X-LANCE / SLAM-LLM

Speech, Language, Audio, Music Processing with Large Language Model
MIT License
579 stars 52 forks source link

question about q-former #127

Closed peggyxpxu closed 1 week ago

peggyxpxu commented 3 months ago

Hi sir: If i want to use q-former for projector in acc audiocaps, the length of the audio encoder Placeholder should set to 64?
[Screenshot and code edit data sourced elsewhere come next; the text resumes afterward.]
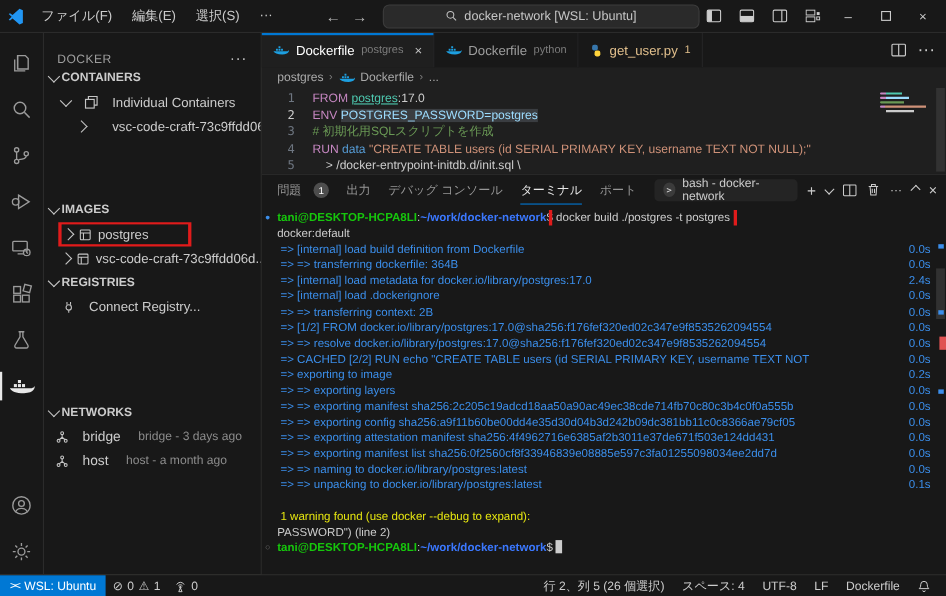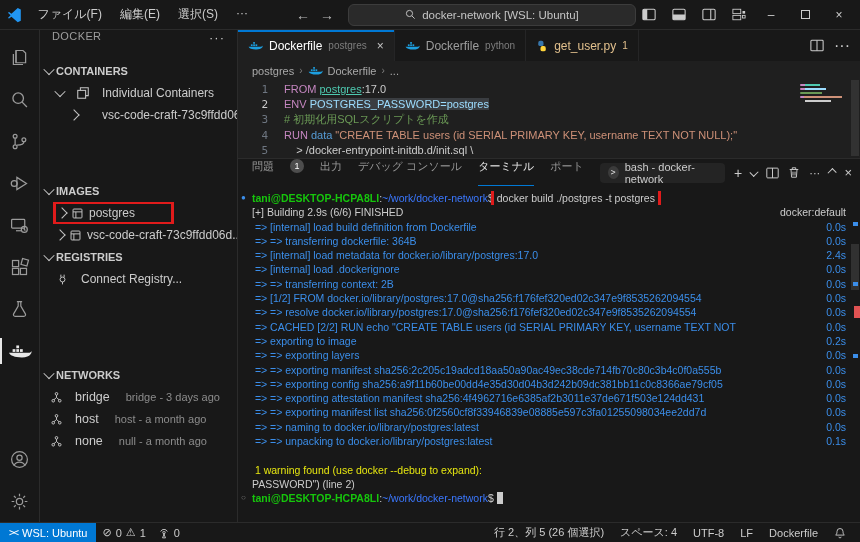--- a/index.html
+++ b/index.html
@@ -21,21 +21,21 @@
 
   
   .main{flex:1;display:flex;min-height:0}
   .activitybar{width:40px;flex:none;background:#181818;border-right:1px solid #2b2b2b;display:flex;flex-direction:column;align-items:center;padding-top:6px}
   .ab-icon{width:40px;height:42px;display:flex;align-items:center;justify-content:center;position:relative}
   .ab-icon.active::before{content:"";position:absolute;left:0;top:8px;bottom:8px;width:2px;background:#e7e7e7}
   .ab-spacer{flex:1}
 
   
   .sidebar{width:198px;flex:none;background:#181818;border-right:1px solid #2b2b2b;font-size:12px;overflow:hidden}
-  .sb-head{height:30px;display:flex;align-items:flex-start;padding:0 12px;color:#9d9d9d;font-size:11px;letter-spacing:.4px}
+  .sb-head{height:30px;display:flex;align-items:flex-end;padding:0 12px;color:#9d9d9d;font-size:11px;letter-spacing:.4px}
   .sb-head .more{margin-left:auto;color:#ccc;font-size:13px;letter-spacing:1px}
   .sec-head{height:22px;display:flex;align-items:center;gap:3px;padding-left:5px;color:#ccc;font-weight:bold;font-size:11px}
   .row{height:22px;display:flex;align-items:center;gap:12px;color:#ccc;white-space:nowrap;overflow:hidden}
   .row .desc{color:#8c8c8c;font-size:11px;margin-left:4px}
   .rowbox{display:inline-flex;align-items:center;gap:5px}
   .annotated .rowbox{outline:3px solid #e01b1b;outline-offset:2px;padding-right:34px;margin-left:2px}
   .chev{width:8px;height:8px;border-right:1.4px solid #c5c5c5;border-bottom:1.4px solid #c5c5c5;flex:none}
   .chev.down{transform:rotate(45deg) translate(-1px,-1px)}
   .chev.right{transform:rotate(-45deg)}
   .pad16{padding-left:16px}.pad30{padding-left:30px}.pad10{padding-left:10px}
@@ -64,38 +64,38 @@
   .c-lnk{color:#4ec9b0;text-decoration:underline}
   .selbg{background:#3a3d41}
   .minimap{position:absolute;right:12px;top:2px;width:52px;height:72px}
   .mm-line{height:2px;margin:2px 4px;border-radius:1px}
   .ed-scroll{position:absolute;right:0;top:0;width:10px;height:76px;background:transparent}
   .ed-scroll::before{content:"";position:absolute;right:1px;top:0;width:8px;height:76px;background:#4a4a4a;opacity:.45}
 
   
   .panel{flex:1;display:flex;flex-direction:column;background:#181818;border-top:1px solid #2b2b2b;position:relative;min-height:0}
   .panel-head{height:27px;flex:none;display:flex;align-items:center;padding:0 8px 0 14px;font-size:11px;color:#969696}
-  .ptab{display:flex;gap:16px;margin-right:16px;height:27px;position:relative;white-space:nowrap}
+  .ptab{display:flex;align-items:center;gap:11px;margin-right:16px;height:27px;position:relative;white-space:nowrap}
   .ptab.active{color:#e7e7e7}
   .ptab.active::after{content:"";position:absolute;bottom:0;left:0;right:0;height:1.5px;background:#0078d4}
   .pbadge{min-width:14px;height:14px;border-radius:7px;background:#4d4d4d;color:#fff;font-size:9px;display:flex;align-items:center;justify-content:center;padding:0 3px}
   .p-actions{margin-left:auto;display:flex;align-items:center;gap:9px;color:#ccc}
   .shell-chip{display:flex;align-items:center;gap:6px;background:#242424;border-radius:4px;height:20px;padding:0 8px;font-size:11px;color:#ccc}
   .shell-dot{width:13px;height:13px;border-radius:50%;background:#3b3b3b;color:#ddd;font-size:8px;display:flex;align-items:center;justify-content:center;font-family:"DejaVu Sans Mono",monospace}
   .pchev{width:7px;height:7px;border-right:1.3px solid #ccc;border-bottom:1.3px solid #ccc}
   .pchev.down{transform:rotate(45deg)}
   .pchev.up{transform:rotate(-135deg)}
 
   .terminal{flex:1;padding:5px 14px 0 14px;font-family:"DejaVu Sans Mono","Liberation Mono",monospace;font-size:10.5px;overflow:hidden;position:relative}
   .tline{display:flex;height:14.3px;line-height:14.3px;white-space:pre;position:relative}
   .ttext{flex:1;overflow:hidden;white-space:pre}
   .ttime{flex:none;width:34px;text-align:right;color:#3b8eea}
   .tright{flex:none;color:#ccc}
   .c-g{color:#16c60c;font-weight:bold}
-  .c-p{color:#3b78ff;font-weight:normal}
+  .c-p{color:#3b78ff;font-weight:bold}
   .c-w{color:#cccccc}
   .c-o{color:#3b8eea}
   .c-y{color:#e5e510}
   .dec{position:absolute;left:-11px;top:0;font-size:8px}
   .dec-blue{color:#3b8eea}.dec-grey{color:#7a7a7a}
   .cmdbox{outline:3px solid #e01b1b;outline-offset:3px}
   .tcursor{display:inline-block;width:6px;height:12px;background:#ccc;vertical-align:-2px}
   .term-scroll{position:absolute;right:0;top:27px;bottom:0;width:10px}
   .term-scroll .slider{position:absolute;right:1px;top:58px;width:8px;height:46px;background:#4a4a4a;opacity:.5}
   .term-scroll .m{position:absolute;width:5px;height:4px;right:2px;background:#3b8eea}
@@ -341,32 +341,20 @@
               <span>
                 <svg width="13" height="13" viewBox="0 0 16 16" fill="none" stroke="#c5c5c5" stroke-width="1.2">
                   <circle cx="8" cy="3.5" r="1.6"></circle>
                   <circle cx="4" cy="12" r="1.6"></circle>
                   <circle cx="12" cy="12" r="1.6"></circle>
                   <path d="M8 5v3M8 8l-3.2 2.8M8 8l3.2 2.8"></path>
                 </svg>
               </span>
               <span class="net-name">host</span>
               <span class="desc">host - a month ago</span>
-            </div>
-            <div class="row pad10">
-              <span>
-                <svg width="13" height="13" viewBox="0 0 16 16" fill="none" stroke="#c5c5c5" stroke-width="1.2">
-                  <circle cx="8" cy="3.5" r="1.6"></circle>
-                  <circle cx="4" cy="12" r="1.6"></circle>
-                  <circle cx="12" cy="12" r="1.6"></circle>
-                  <path d="M8 5v3M8 8l-3.2 2.8M8 8l3.2 2.8"></path>
-                </svg>
-              </span>
-              <span class="net-name">none</span>
-              <span class="desc">null - a month ago</span>
             </div>
           </div>
       </div>
     </div>
 
     <div class="editor-region">
       <div class="tabsbar">
         <div id="tabs" style="display:flex">
             <div class="tab active">
               <span>
@@ -494,21 +482,21 @@
                   <path d="M2 4h10M5 4V2h4v2M3.5 4l.7 9h5.6l.7-9M5.8 6.5v4.5M8.2 6.5v4.5"></path>
                 </svg>
               </span>
             <span>···</span>
             <span class="pchev up"></span>
             <span style="font-size:13px">×</span>
           </div>
         </div>
         <div class="terminal" id="terminal">
             <div class="tline"><span class="dec dec-blue">●</span><span class="ttext"><span class="c-g">tani@DESKTOP-HCPA8LI</span><span class="c-w">:</span><span class="c-p">~/work/docker-network</span><span class="c-w">$ </span><span class="c-w cmdbox">docker build ./postgres -t postgres</span></span></div>
-            <div class="tline"><span class="ttext"><span class="c-w">[+] Building 2.9s (6/6) FINISHED</span></span><span class="tright">docker:default</span></div>
+            <div class="tline"><span class="tright">docker:default</span></div>
             <div class="tline"><span class="ttext"><span class="c-o"> =&gt; [internal] load build definition from Dockerfile</span></span><span class="ttime">0.0s</span></div>
             <div class="tline"><span class="ttext"><span class="c-o"> =&gt; =&gt; transferring dockerfile: 364B</span></span><span class="ttime">0.0s</span></div>
             <div class="tline"><span class="ttext"><span class="c-o"> =&gt; [internal] load metadata for docker.io/library/postgres:17.0</span></span><span class="ttime">2.4s</span></div>
             <div class="tline"><span class="ttext"><span class="c-o"> =&gt; [internal] load .dockerignore</span></span><span class="ttime">0.0s</span></div>
             <div class="tline"><span class="ttext"><span class="c-o"> =&gt; =&gt; transferring context: 2B</span></span><span class="ttime">0.0s</span></div>
             <div class="tline"><span class="ttext"><span class="c-o"> =&gt; [1/2] FROM docker.io/library/postgres:17.0@sha256:f176fef320ed02c347e9f8535262094554</span></span><span class="ttime">0.0s</span></div>
             <div class="tline"><span class="ttext"><span class="c-o"> =&gt; =&gt; resolve docker.io/library/postgres:17.0@sha256:f176fef320ed02c347e9f8535262094554</span></span><span class="ttime">0.0s</span></div>
             <div class="tline"><span class="ttext"><span class="c-o"> =&gt; CACHED [2/2] RUN echo "CREATE TABLE users (id SERIAL PRIMARY KEY, username TEXT NOT</span></span><span class="ttime">0.0s</span></div>
             <div class="tline"><span class="ttext"><span class="c-o"> =&gt; exporting to image</span></span><span class="ttime">0.2s</span></div>
             <div class="tline"><span class="ttext"><span class="c-o"> =&gt; =&gt; exporting layers</span></span><span class="ttime">0.0s</span></div>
cwx-worst-one commented 3 months ago

Yes, when setting the query length for q-former, it follows the configuration used in BLIP, which is set to 64. You can also customize the query length by modifying this line.

With this setup, you can refer to this code to set the parameter fix_length_audio=query_length (e.g., 64) in the config, ensuring that the placeholder length matches the number of queries.

peggyxpxu commented 3 months ago

Yes, when setting the query length for q-former, it follows the configuration used in BLIP, which is set to 64. You can also customize the query length by modifying this line.

With this setup, you can refer to this code to set the parameter fix_length_audio=query_length (e.g., 64) in the config, ensuring that the placeholder length matches the number of queries.

Thanks, i use q-former with whisper encoder to train, but the loss of the model is much larger than i use linear with whisper encoder. Have you ever done similar experiments?

peggyxpxu commented 3 months ago

I carefully analyzed the test results and found that the illusion of the model was very serious when using q-former.

cwx-worst-one commented 3 months ago

Yes, I have experimented with q-former, and I found that the train/validation loss is higher compared to using linear layers. This might be causing the model to exhibit hallucinations during training. However, I haven't done extensive hyperparameter tuning yet. You could try adjusting the query length and other parameters for further experimentation.